Pickups and Controls
✦ It has 3 single-coil pickups with a 5-way pickup selector, a master volume control, and two tone controllers―one each for the middle and bridge pickups, which facilitates numerous combination possibilities, thus, providing a wider range of tones and effects.
✦ It has a wide range of options like 2 single-coil pickups, 2 humbuckers, one single-coil and 1 humbucker, or 3 humbuckers along with a pickup in the neck. This is paired with a master volume control and a master tone control. Because of this, the musical quality of the Telecaster provides a very distinctive sound quality, despite a small range in pickup combinations.
✦ Its bridge is attached to springs that connect to a tremolo system in the back, allowing you to adjust the string tension with a whammy bar, thus creating a vibrato effect. It also has a pickguard that is more curved and occupies more space.
✦ Its bridge extends below the bridge pickup itself, and has a smaller pickguard with less curvature.

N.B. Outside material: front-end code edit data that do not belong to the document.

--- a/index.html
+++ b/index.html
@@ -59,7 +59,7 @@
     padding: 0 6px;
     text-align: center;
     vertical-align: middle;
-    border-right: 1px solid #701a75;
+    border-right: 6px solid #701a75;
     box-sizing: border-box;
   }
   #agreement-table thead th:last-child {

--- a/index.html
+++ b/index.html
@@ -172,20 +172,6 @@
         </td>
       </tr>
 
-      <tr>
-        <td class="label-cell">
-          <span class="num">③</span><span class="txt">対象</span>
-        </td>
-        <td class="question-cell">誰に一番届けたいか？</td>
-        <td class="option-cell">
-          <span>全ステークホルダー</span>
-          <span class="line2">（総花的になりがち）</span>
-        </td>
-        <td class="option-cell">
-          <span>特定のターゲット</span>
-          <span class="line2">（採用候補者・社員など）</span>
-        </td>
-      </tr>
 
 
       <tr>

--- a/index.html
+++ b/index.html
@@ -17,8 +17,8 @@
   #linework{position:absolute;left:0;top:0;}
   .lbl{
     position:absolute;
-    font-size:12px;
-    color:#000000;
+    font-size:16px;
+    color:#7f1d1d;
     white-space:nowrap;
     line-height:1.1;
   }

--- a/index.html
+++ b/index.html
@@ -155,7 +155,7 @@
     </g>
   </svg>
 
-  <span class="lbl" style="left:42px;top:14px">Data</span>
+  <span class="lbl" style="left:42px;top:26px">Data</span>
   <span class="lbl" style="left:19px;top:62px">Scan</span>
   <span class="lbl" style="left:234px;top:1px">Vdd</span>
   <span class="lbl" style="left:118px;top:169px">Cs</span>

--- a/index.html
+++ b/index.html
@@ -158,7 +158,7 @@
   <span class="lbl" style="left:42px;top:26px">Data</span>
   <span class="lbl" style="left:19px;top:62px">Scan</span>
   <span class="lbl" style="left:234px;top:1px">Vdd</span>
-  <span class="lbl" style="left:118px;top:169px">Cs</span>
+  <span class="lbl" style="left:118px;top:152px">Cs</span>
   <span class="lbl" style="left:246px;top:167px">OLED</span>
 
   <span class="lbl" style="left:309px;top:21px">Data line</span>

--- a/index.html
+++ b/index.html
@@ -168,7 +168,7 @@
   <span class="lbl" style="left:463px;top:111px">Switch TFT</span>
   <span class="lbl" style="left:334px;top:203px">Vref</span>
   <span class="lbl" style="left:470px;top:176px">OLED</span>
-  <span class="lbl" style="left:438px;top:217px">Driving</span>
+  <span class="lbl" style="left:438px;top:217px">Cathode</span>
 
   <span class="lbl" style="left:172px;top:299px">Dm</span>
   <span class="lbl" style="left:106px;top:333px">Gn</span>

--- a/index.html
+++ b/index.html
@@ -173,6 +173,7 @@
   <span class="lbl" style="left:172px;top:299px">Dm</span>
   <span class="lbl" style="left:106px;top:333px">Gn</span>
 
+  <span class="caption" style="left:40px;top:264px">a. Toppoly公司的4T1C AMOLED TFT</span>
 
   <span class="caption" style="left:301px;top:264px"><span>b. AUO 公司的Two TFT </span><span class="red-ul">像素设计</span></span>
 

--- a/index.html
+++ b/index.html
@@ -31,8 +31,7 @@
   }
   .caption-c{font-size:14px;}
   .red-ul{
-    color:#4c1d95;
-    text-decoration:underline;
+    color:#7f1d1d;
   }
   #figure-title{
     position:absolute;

✦ It gives a lot more options when it comes to tone and a richer, more distorted sound quality but can also give a mellow, fuller sound due to its variable pickup configuration.
✦ Again, the sound quality differs based on the pickup used, but its sound is generally associated with a clear, cutting, crisp, and tangy sound with good treble tones.
- Jeff Beck: He is a Grammy Award-winning guitarist who played with the Yardbirds and his own band 'The Jeff Beck Group'. He was originally a Les Paul player who switched loyalty and has his own signature model.
- Ritchie Blackmore: He was the founding member of Deep Purple and Rainbow. He uses a modified Strat where the middle pickup is shifted to the end and the fretboard is scalloped from the 10th fret up.
- Eric Clapton: Another Gibson fan turned Fender groupie. He had a Strat named Brownie that he used on his classic "Layla". A composite of three guitars, called Blackie, was his choice from 1970-85 when he retired, which was later sold at a charity auction. The Eric Clapton Stratocaster was the first of many in the signature series.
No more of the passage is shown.